The records below must be written out exactly, with every picture left behind.

━━━ Data extracts

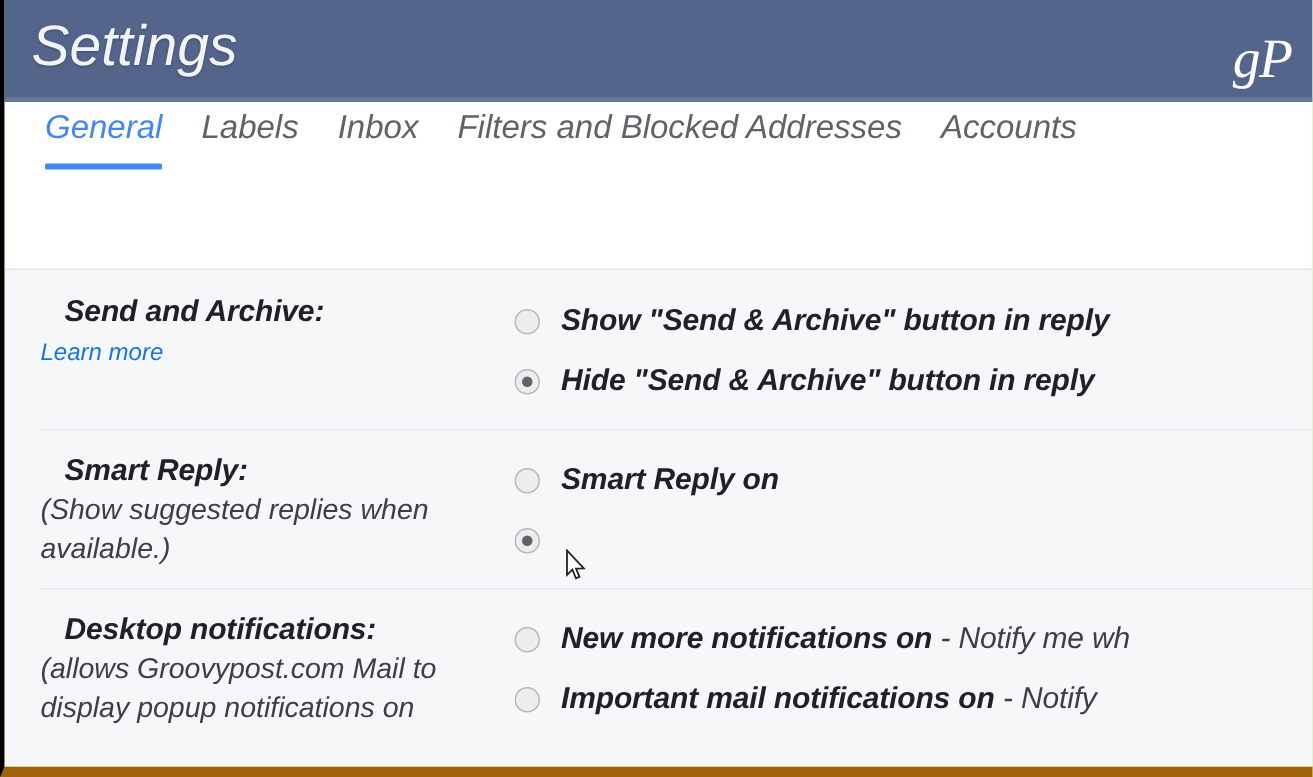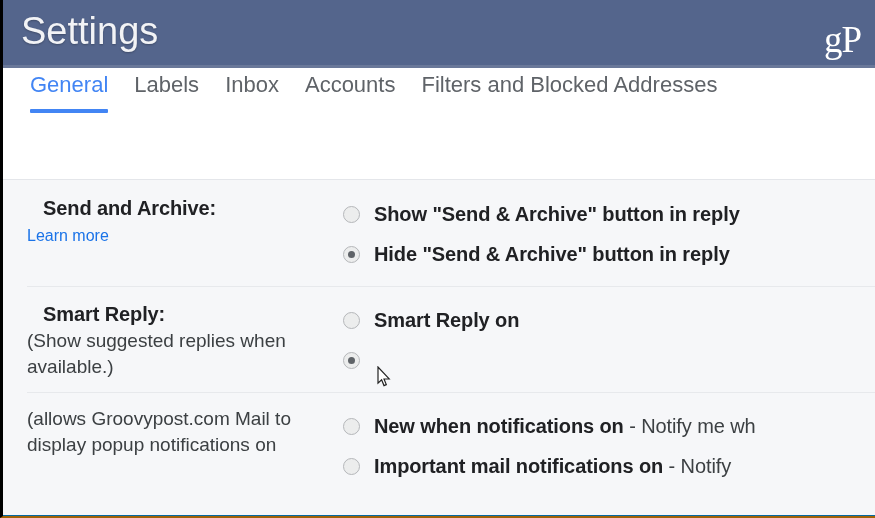"Settings" #app { background: #0369a1 -> #bef264; border-bottom: 2px solid #a16207 -> 7px solid #a16207; font-style: none -> italic }
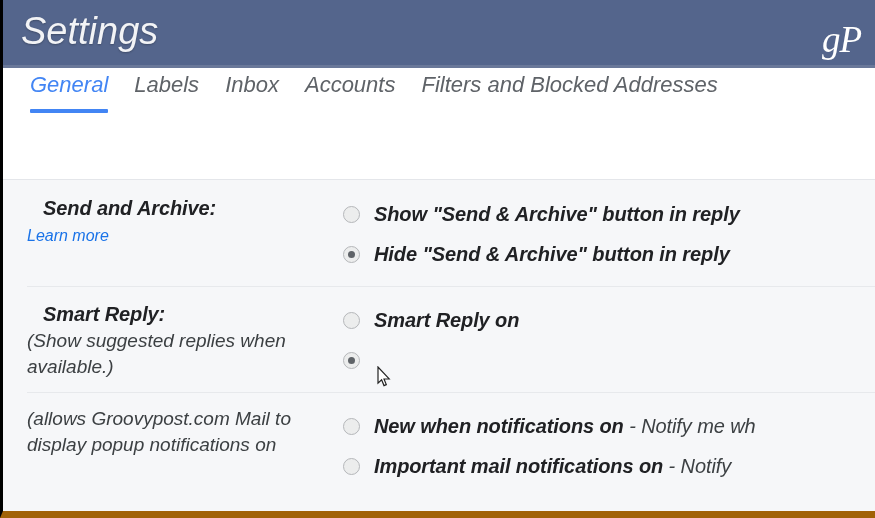"Accounts" div.tab { order: before "Filters and Blocked Addresses" -> after "Filters and Blocked Addresses" }
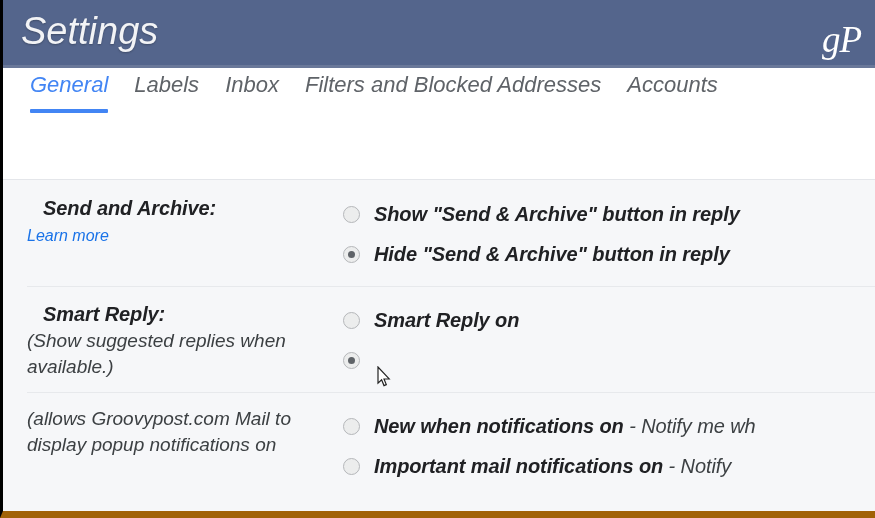"Desktop notifications:" div.setting-title { html: none -> <div>Desktop notifications:</div> }
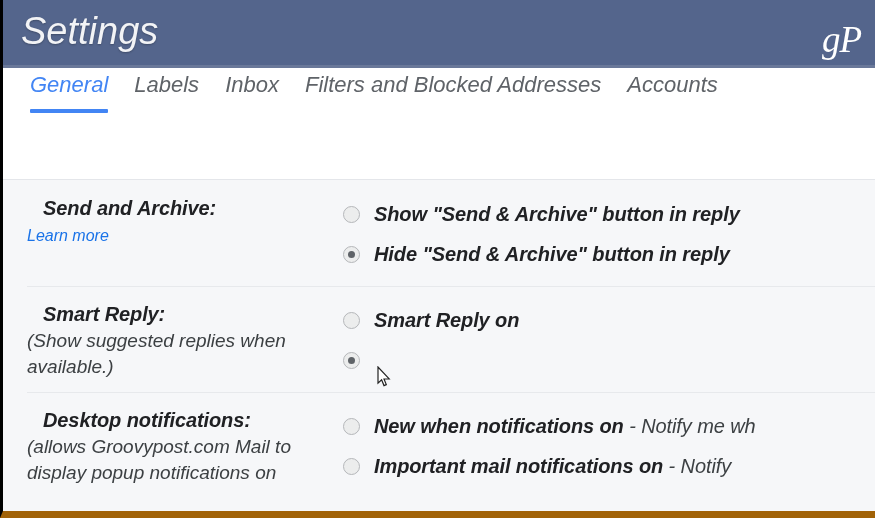"New when notifications on" span { text: when -> more }
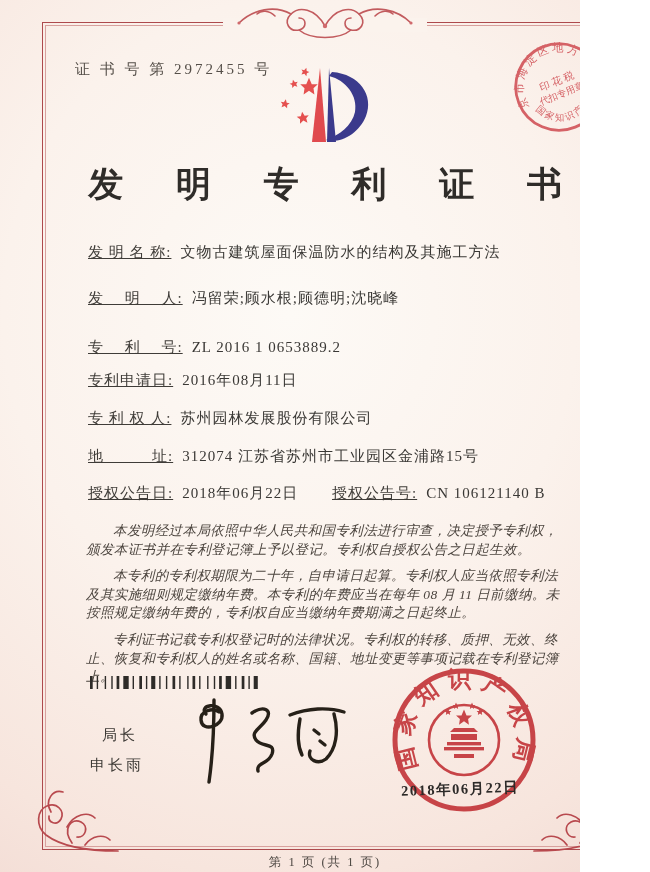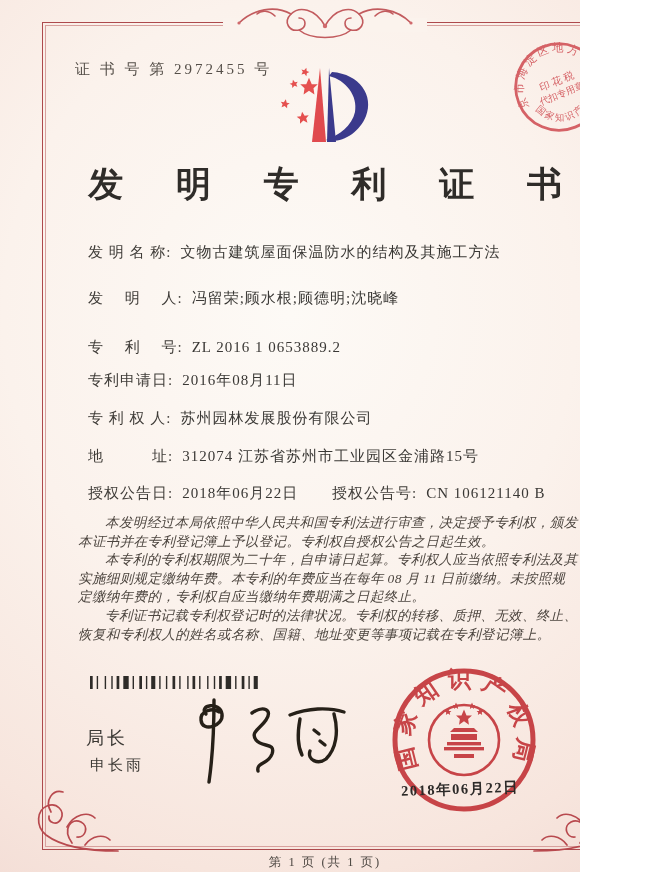"发 明 名 称:" .frow .flabel { text-decoration: none -> underline }
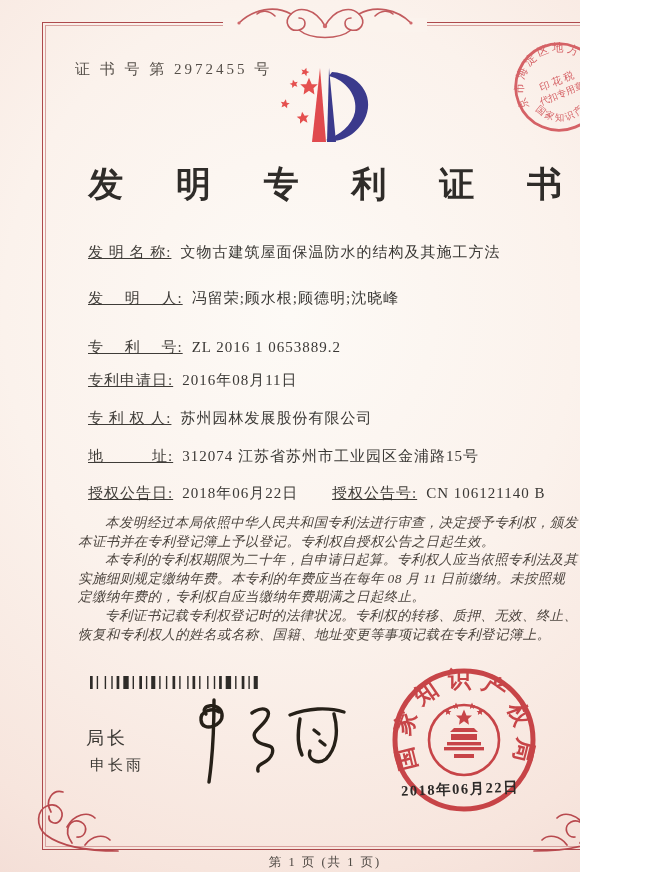"本发明经过本局依照中华人民共和国专利法进行审查，决定授予专利权，颁发本证书并在专" .paras p { margin: 0 -> 8px }
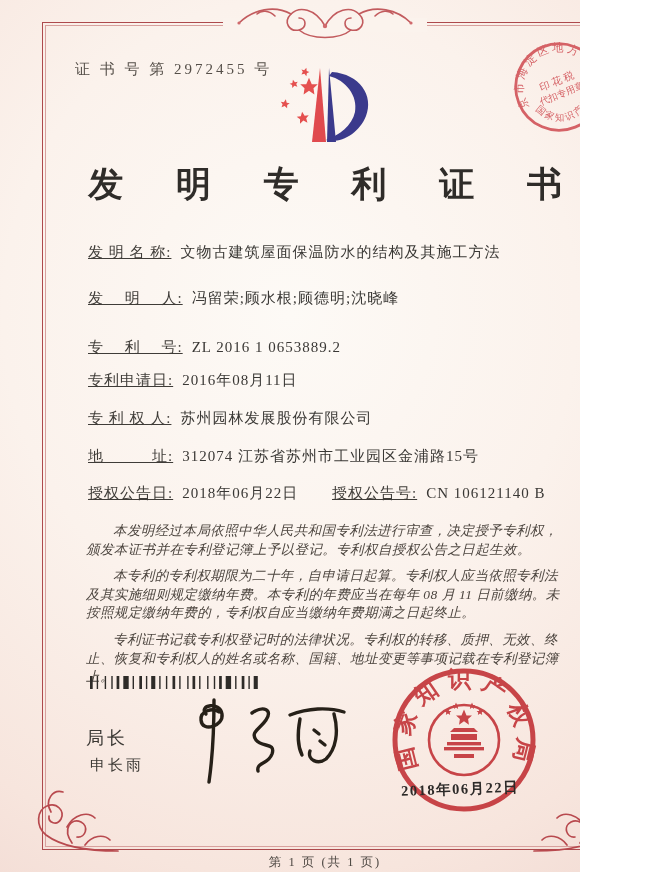"局长" .signer-role { font-size: 18px -> 15px; left: 86px -> 102px }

━━━━━━

Finished exercise:
"Settings" #app { background: #0369a1 -> #bef264; border-bottom: 2px solid #a16207 -> 7px solid #a16207; font-style: none -> italic }
"Accounts" div.tab { order: before "Filters and Blocked Addresses" -> after "Filters and Blocked Addresses" }
"Desktop notifications:" div.setting-title { html: none -> <div>Desktop notifications:</div> }
"New when notifications on" span { text: when -> more }
"发 明 名 称:" .frow .flabel { text-decoration: none -> underline }
"本发明经过本局依照中华人民共和国专利法进行审查，决定授予专利权，颁发本证书并在专" .paras p { margin: 0 -> 8px }
"局长" .signer-role { font-size: 18px -> 15px; left: 86px -> 102px }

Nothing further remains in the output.